Where we are now with Connected Car Technology

The following diagram is an alternative view of the end to end application using other AWS services. The Console involves significant back-end logic and so it is logical to deploy an administration console on AWS Elastic Beanstalk to benefit from the auto-scaling, management and ease of use. We develop our front-end using Angular to carry out device and vehicle management.

Cognito, which is one of my favourite AWS services, can easily be extended to deal with federated sign-in and it also integrates with the core AWS IAM for authorisation.

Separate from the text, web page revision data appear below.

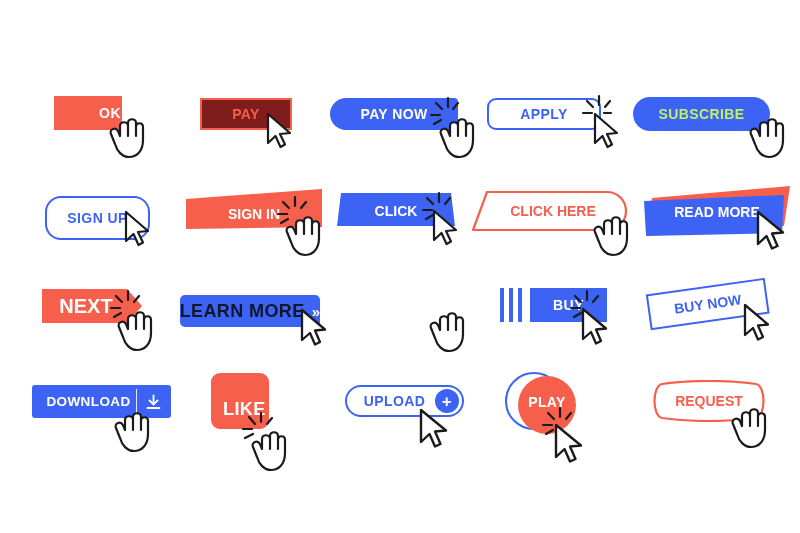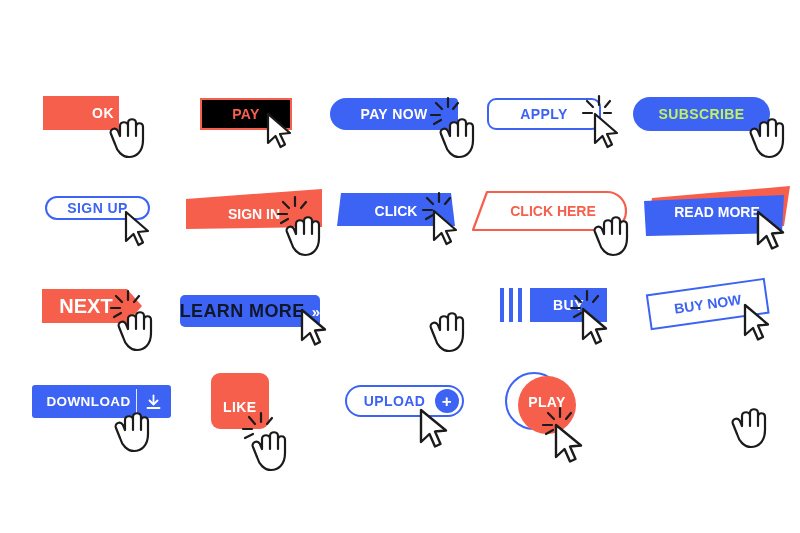--- a/index.html
+++ b/index.html
@@ -23,7 +23,7 @@
   .spark{position:absolute;pointer-events:none;}
 
   
-  .ok-rect{left:43px;top:96px;width:76px;height:34px;background:var(--coral);padding-left:44px;}
+  .ok-rect{left:54px;top:96px;width:68px;height:34px;background:var(--coral);padding-left:44px;}
   .ok-rect .lbl{color:#fff;font-size:14px;}
 
   .pay-rect{left:200px;top:98px;width:92px;height:32px;background:#000000;border:2px solid var(--coral);}

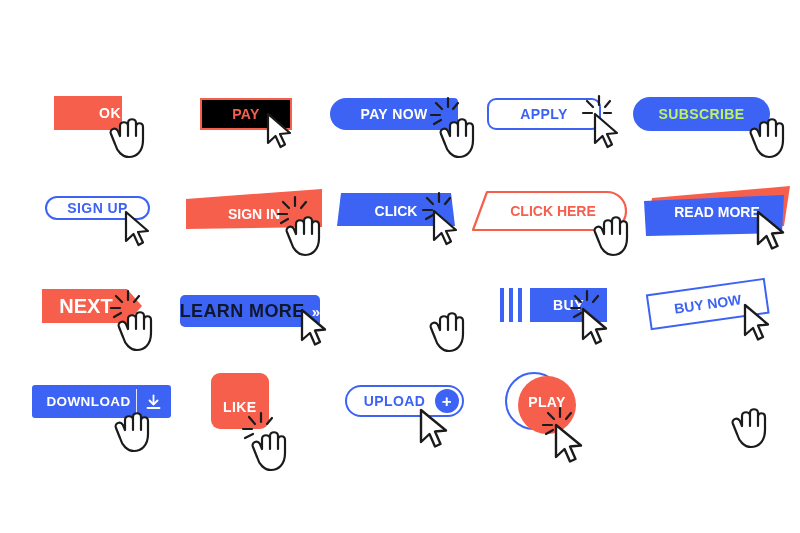--- a/index.html
+++ b/index.html
@@ -26,7 +26,7 @@
   .ok-rect{left:54px;top:96px;width:68px;height:34px;background:var(--coral);padding-left:44px;}
   .ok-rect .lbl{color:#fff;font-size:14px;}
 
-  .pay-rect{left:200px;top:98px;width:92px;height:32px;background:#000000;border:2px solid var(--coral);}
+  .pay-rect{left:200px;top:98px;width:92px;height:32px;background:#7f1d1d;border:2px solid var(--coral);}
   .pay-rect .lbl{color:var(--coral);font-size:14px;}
 
   .paynow{left:330px;top:98px;width:128px;height:32px;background:var(--blue);

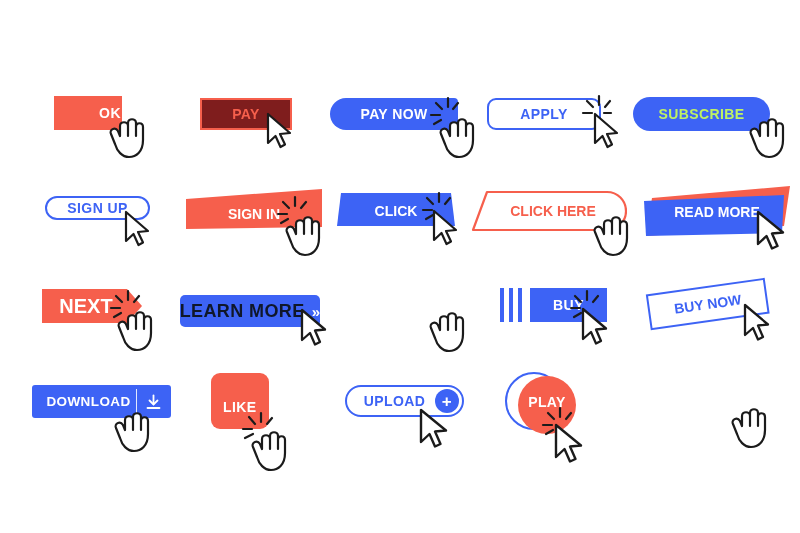--- a/index.html
+++ b/index.html
@@ -41,7 +41,7 @@
   .subscribe .lbl{color:#bef264;font-size:14px;}
 
   
-  .signup{left:45px;top:196px;width:105px;height:24px;background:#fff;
+  .signup{left:45px;top:196px;width:105px;height:44px;background:#fff;
           border:2px solid var(--blue);border-radius:16px;}
   .signup .lbl{color:var(--blue);font-size:14px;}
 

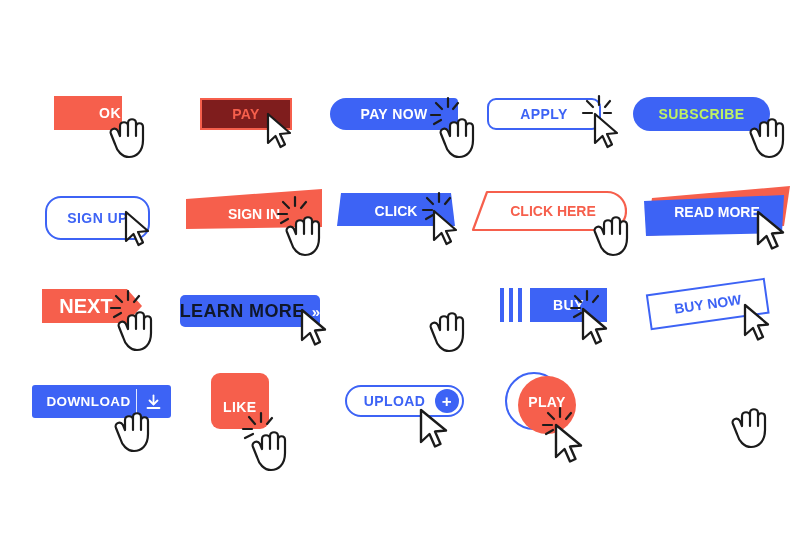--- a/index.html
+++ b/index.html
@@ -99,7 +99,7 @@
   .dl-icon{position:absolute;right:9px;top:50%;transform:translateY(-50%);}
 
   .like{left:211px;top:373px;width:58px;height:56px;background:var(--coral);border-radius:9px;}
-  .like .lbl{color:#fff;font-size:14px;position:absolute;left:12px;top:26px;}
+  .like .lbl{color:#fff;font-size:18px;position:absolute;left:12px;top:26px;}
 
   .upload{left:345px;top:385px;width:119px;height:32px;background:#fff;
           border:2px solid var(--blue);border-radius:16px;}

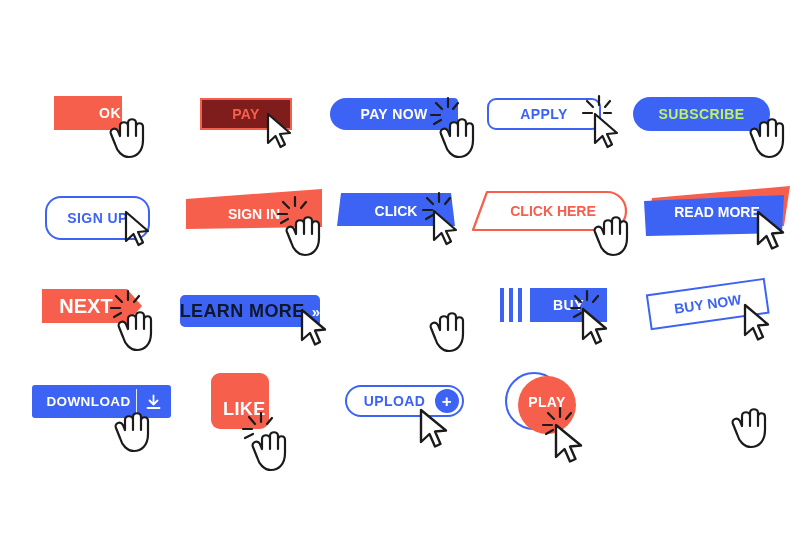--- a/index.html
+++ b/index.html
@@ -362,6 +362,12 @@
     <path d="M3,2 L3,34 L11.5,26 L17,38.5 L22.5,36 L17,23.5 L28,22.5 Z" fill="#fff" stroke="#1b1b1b" stroke-width="2.4" stroke-linejoin="round"></path>
   </svg>
 
+  <div class="cell request-wrap">
+    <svg width="118" height="42" viewBox="0 0 118 42">
+      <path d="M12,4 C40,0 78,0 106,4 C116,6 116,36 106,38 C78,42 40,42 12,38 C2,36 2,6 12,4 Z" fill="none" stroke="#f65f4c" stroke-width="2.2"></path>
+    </svg>
+    <span class="request-lbl">REQUEST</span>
+  </div>
   <svg class="cursor" style="left:730px;top:400px;" width="46" height="52" viewBox="0 0 46 52">
     <path d="M12,16 C12,11 20,11 20,16 L20,26 L20,13 C20,8 28,8 28,13 L28,26 L28,17 C28,12 35,12 35,17 L35,30 C35,42 28,47 21,47 C14,47 9,41 7,34 L3,24 C1,20 7,16 10,21 L12,26 Z" fill="#fff" stroke="#1b1b1b" stroke-width="2.2" stroke-linejoin="round"></path>
   </svg>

It can also be integrated with external identity providers including an enterprise Active Directory or a SAML 2 Identity Provider. Alerting via AWS Simple Notification Service, providing Email and SMS notifications, will be integrated in future.

A key central concept in IoT is the device “Shadow“. The shadow is a server-side data store of the current state of the IoT device. The shadow is updated via messages from the device containing “reported” attributes. The applications can, with appropriate authorisation, send “desired” updates to the device. A simple example, mentioned in our earlier blog, could be to set the air conditioning temperature.

In the simplified architecture view of the AWS solution (below) the various parts of the core AWS IoT service are highlighted, including the current state and device shadow.

Vehicle Communication
Vehicle Communication and Applications

These services and the architecture are evolving and new AWS services like AWS IoT Device Defender are emerging. Device Defender makers it easier to secure and monitor devices within the eco-system. We are especially diligent about end-to-end security given the threat of cyber attacks on IoT and car telematics. We are even more interested in leveraging the Rules engine to integrate with AWS IoT Analytics and Deep Learning.

Ultimately, closing the loop and implementing local AI routines will help deliver the advanced vehicle solution we talked about in the previous blog.